Output each record verbatim, with pictures left out.
START Provided material
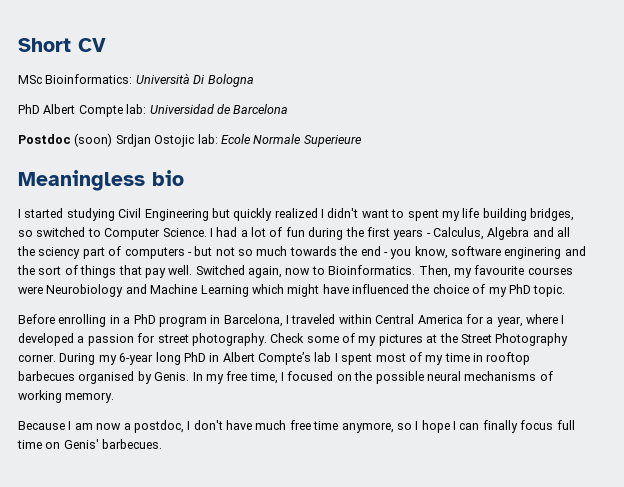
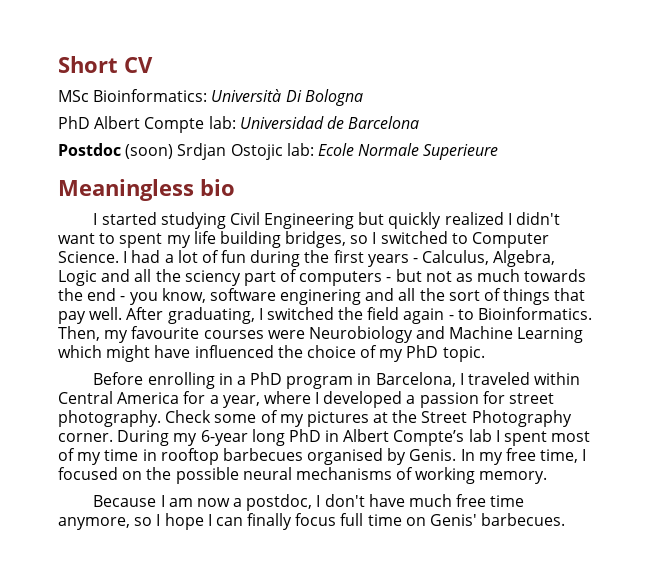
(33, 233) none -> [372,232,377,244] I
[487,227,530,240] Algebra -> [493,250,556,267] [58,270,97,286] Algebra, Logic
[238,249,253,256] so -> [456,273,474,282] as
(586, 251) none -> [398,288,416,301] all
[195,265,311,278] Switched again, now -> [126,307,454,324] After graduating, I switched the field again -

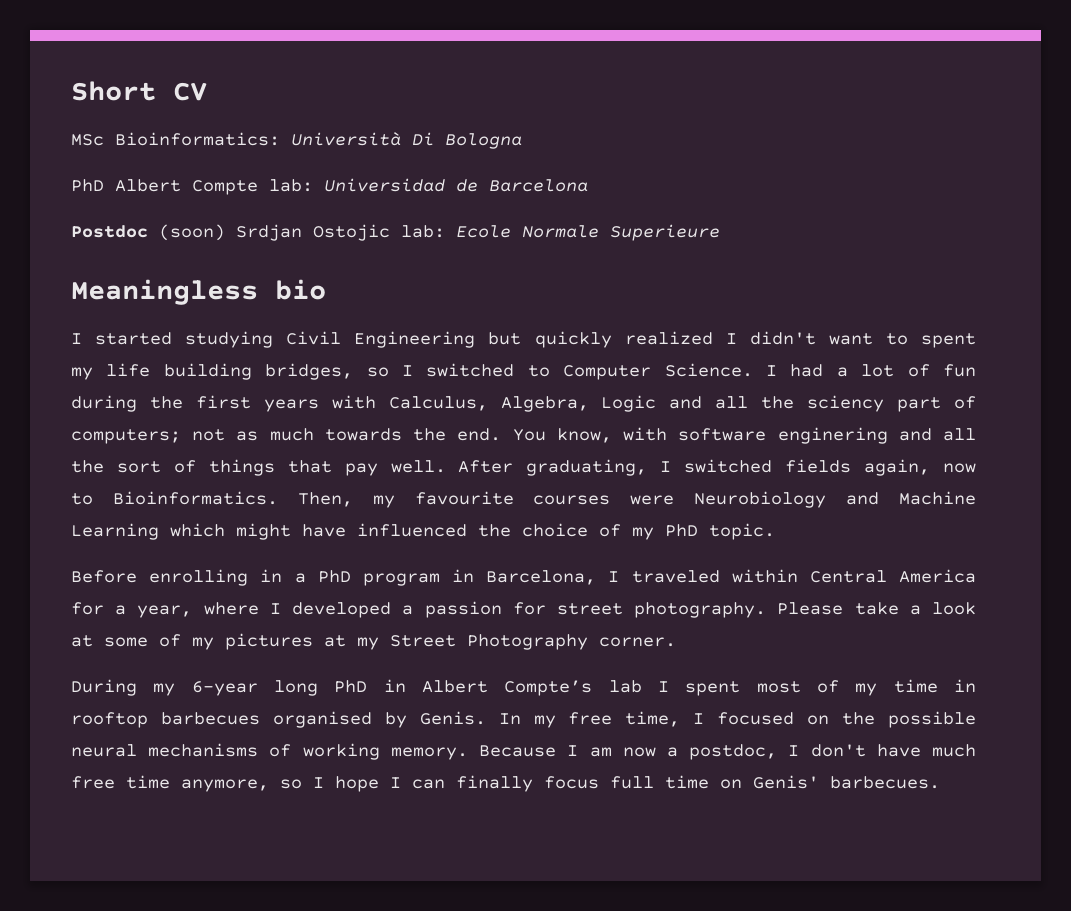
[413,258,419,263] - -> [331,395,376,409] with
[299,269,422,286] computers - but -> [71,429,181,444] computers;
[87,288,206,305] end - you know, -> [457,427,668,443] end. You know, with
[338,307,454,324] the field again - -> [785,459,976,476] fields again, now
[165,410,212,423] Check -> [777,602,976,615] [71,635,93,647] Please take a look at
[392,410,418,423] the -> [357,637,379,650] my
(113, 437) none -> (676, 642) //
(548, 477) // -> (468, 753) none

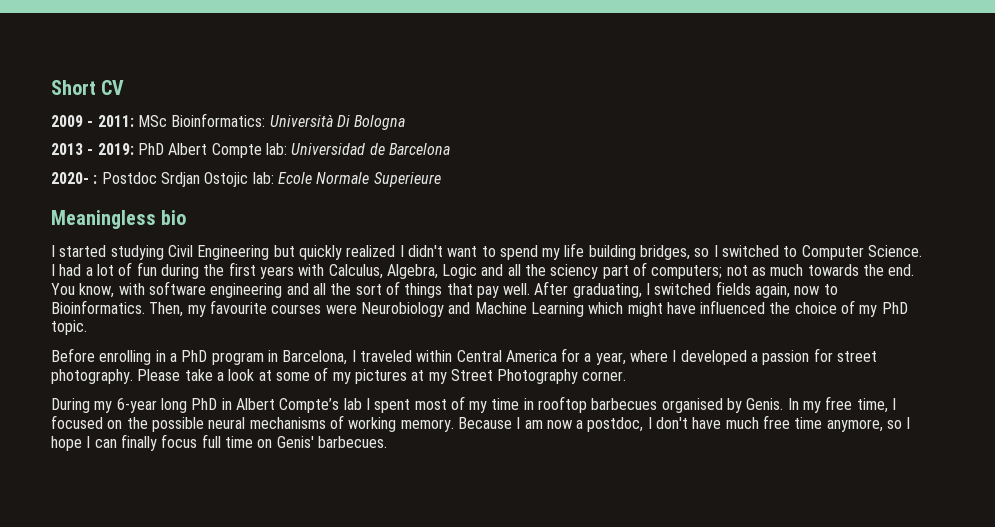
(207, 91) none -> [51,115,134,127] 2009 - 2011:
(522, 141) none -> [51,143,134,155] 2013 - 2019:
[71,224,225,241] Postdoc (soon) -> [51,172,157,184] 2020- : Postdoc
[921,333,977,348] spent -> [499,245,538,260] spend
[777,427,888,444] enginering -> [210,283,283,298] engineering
END Provided material
The completed task:
(33, 233) none -> [372,232,377,244] I
[487,227,530,240] Algebra -> [493,250,556,267] [58,270,97,286] Algebra, Logic
[238,249,253,256] so -> [456,273,474,282] as
(586, 251) none -> [398,288,416,301] all
[195,265,311,278] Switched again, now -> [126,307,454,324] After graduating, I switched the field again -

[413,258,419,263] - -> [331,395,376,409] with
[299,269,422,286] computers - but -> [71,429,181,444] computers;
[87,288,206,305] end - you know, -> [457,427,668,443] end. You know, with
[338,307,454,324] the field again - -> [785,459,976,476] fields again, now
[165,410,212,423] Check -> [777,602,976,615] [71,635,93,647] Please take a look at
[392,410,418,423] the -> [357,637,379,650] my
(113, 437) none -> (676, 642) //
(548, 477) // -> (468, 753) none

(207, 91) none -> [51,115,134,127] 2009 - 2011:
(522, 141) none -> [51,143,134,155] 2013 - 2019:
[71,224,225,241] Postdoc (soon) -> [51,172,157,184] 2020- : Postdoc
[921,333,977,348] spent -> [499,245,538,260] spend
[777,427,888,444] enginering -> [210,283,283,298] engineering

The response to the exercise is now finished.